Required work.
Leaving out all images, return the entries below exactly.

===

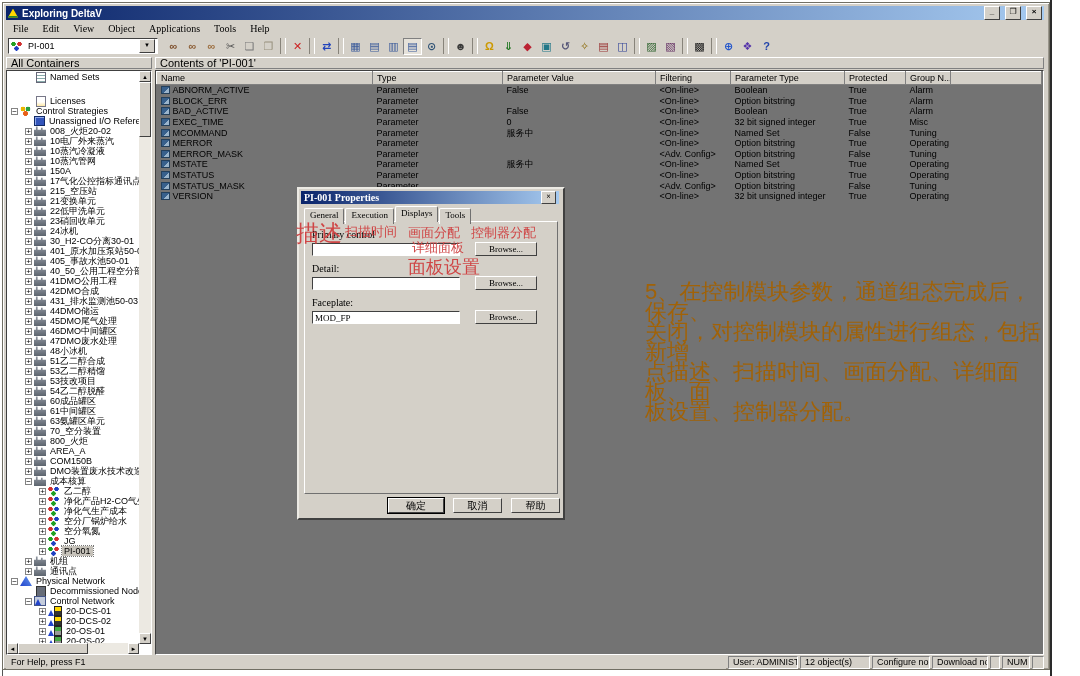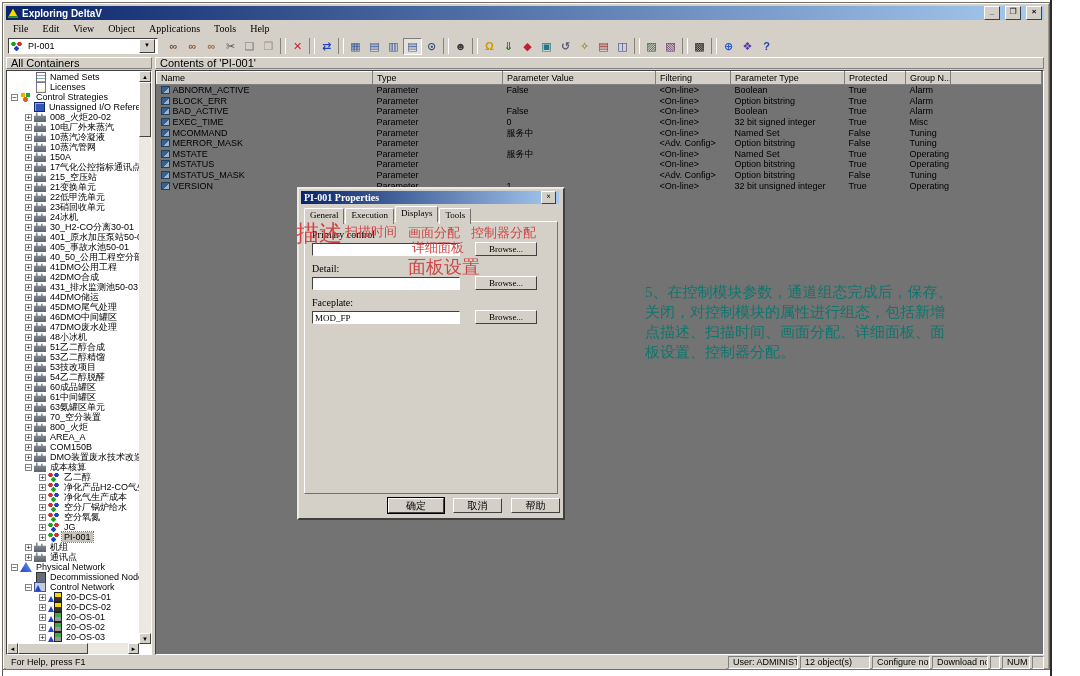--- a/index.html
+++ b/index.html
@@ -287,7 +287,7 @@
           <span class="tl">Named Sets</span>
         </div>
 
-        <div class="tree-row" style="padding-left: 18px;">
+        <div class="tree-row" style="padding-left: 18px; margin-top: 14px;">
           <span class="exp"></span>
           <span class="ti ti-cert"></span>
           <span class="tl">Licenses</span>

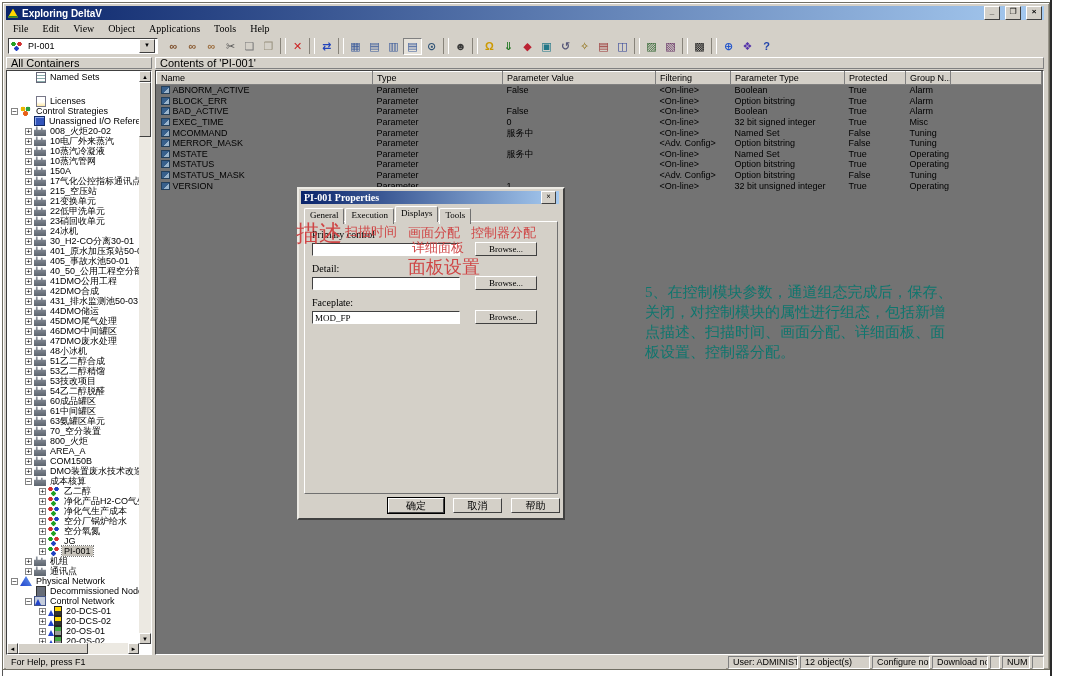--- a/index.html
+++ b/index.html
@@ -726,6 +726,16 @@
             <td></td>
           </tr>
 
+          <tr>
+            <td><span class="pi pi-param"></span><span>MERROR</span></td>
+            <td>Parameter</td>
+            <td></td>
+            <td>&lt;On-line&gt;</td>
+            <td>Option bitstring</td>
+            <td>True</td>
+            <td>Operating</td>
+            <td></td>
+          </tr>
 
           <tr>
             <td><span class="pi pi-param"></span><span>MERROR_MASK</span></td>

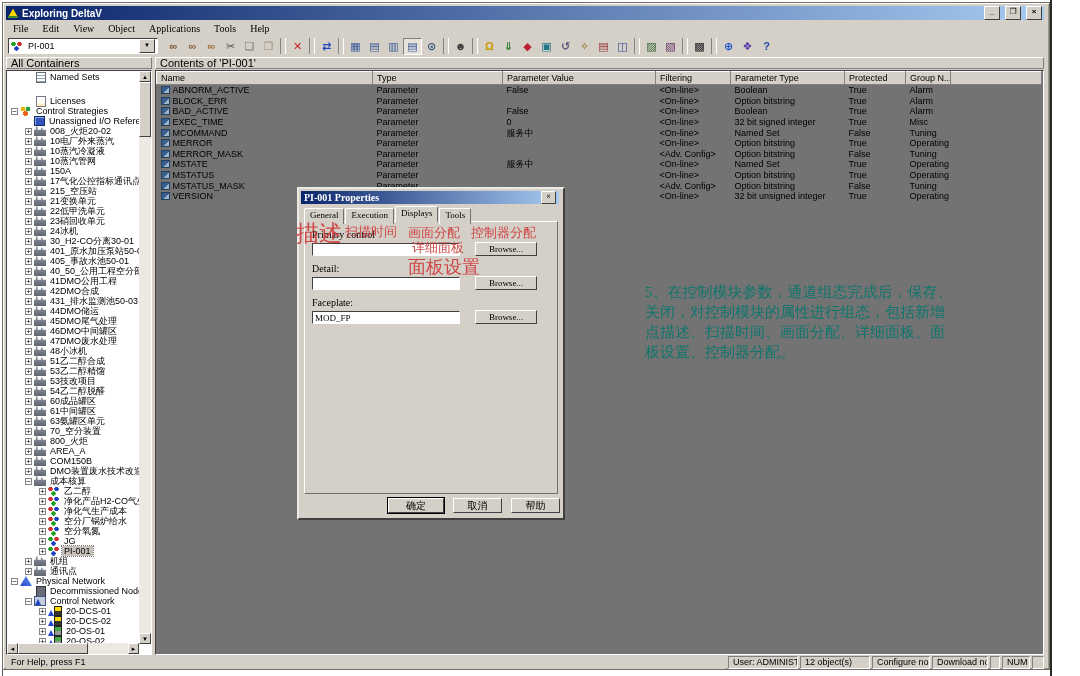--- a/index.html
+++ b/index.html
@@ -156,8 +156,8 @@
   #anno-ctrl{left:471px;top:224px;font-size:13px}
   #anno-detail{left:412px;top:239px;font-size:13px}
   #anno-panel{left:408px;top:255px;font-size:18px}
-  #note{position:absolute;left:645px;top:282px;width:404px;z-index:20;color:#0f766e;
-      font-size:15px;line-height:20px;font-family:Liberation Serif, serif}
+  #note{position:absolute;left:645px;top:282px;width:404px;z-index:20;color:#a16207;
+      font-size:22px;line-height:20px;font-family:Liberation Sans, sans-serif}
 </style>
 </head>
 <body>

===

Result below.
--- a/index.html
+++ b/index.html
@@ -287,7 +287,7 @@
           <span class="tl">Named Sets</span>
         </div>
 
-        <div class="tree-row" style="padding-left: 18px;">
+        <div class="tree-row" style="padding-left: 18px; margin-top: 14px;">
           <span class="exp"></span>
           <span class="ti ti-cert"></span>
           <span class="tl">Licenses</span>

--- a/index.html
+++ b/index.html
@@ -726,6 +726,16 @@
             <td></td>
           </tr>
 
+          <tr>
+            <td><span class="pi pi-param"></span><span>MERROR</span></td>
+            <td>Parameter</td>
+            <td></td>
+            <td>&lt;On-line&gt;</td>
+            <td>Option bitstring</td>
+            <td>True</td>
+            <td>Operating</td>
+            <td></td>
+          </tr>
 
           <tr>
             <td><span class="pi pi-param"></span><span>MERROR_MASK</span></td>

--- a/index.html
+++ b/index.html
@@ -156,8 +156,8 @@
   #anno-ctrl{left:471px;top:224px;font-size:13px}
   #anno-detail{left:412px;top:239px;font-size:13px}
   #anno-panel{left:408px;top:255px;font-size:18px}
-  #note{position:absolute;left:645px;top:282px;width:404px;z-index:20;color:#0f766e;
-      font-size:15px;line-height:20px;font-family:Liberation Serif, serif}
+  #note{position:absolute;left:645px;top:282px;width:404px;z-index:20;color:#a16207;
+      font-size:22px;line-height:20px;font-family:Liberation Sans, sans-serif}
 </style>
 </head>
 <body>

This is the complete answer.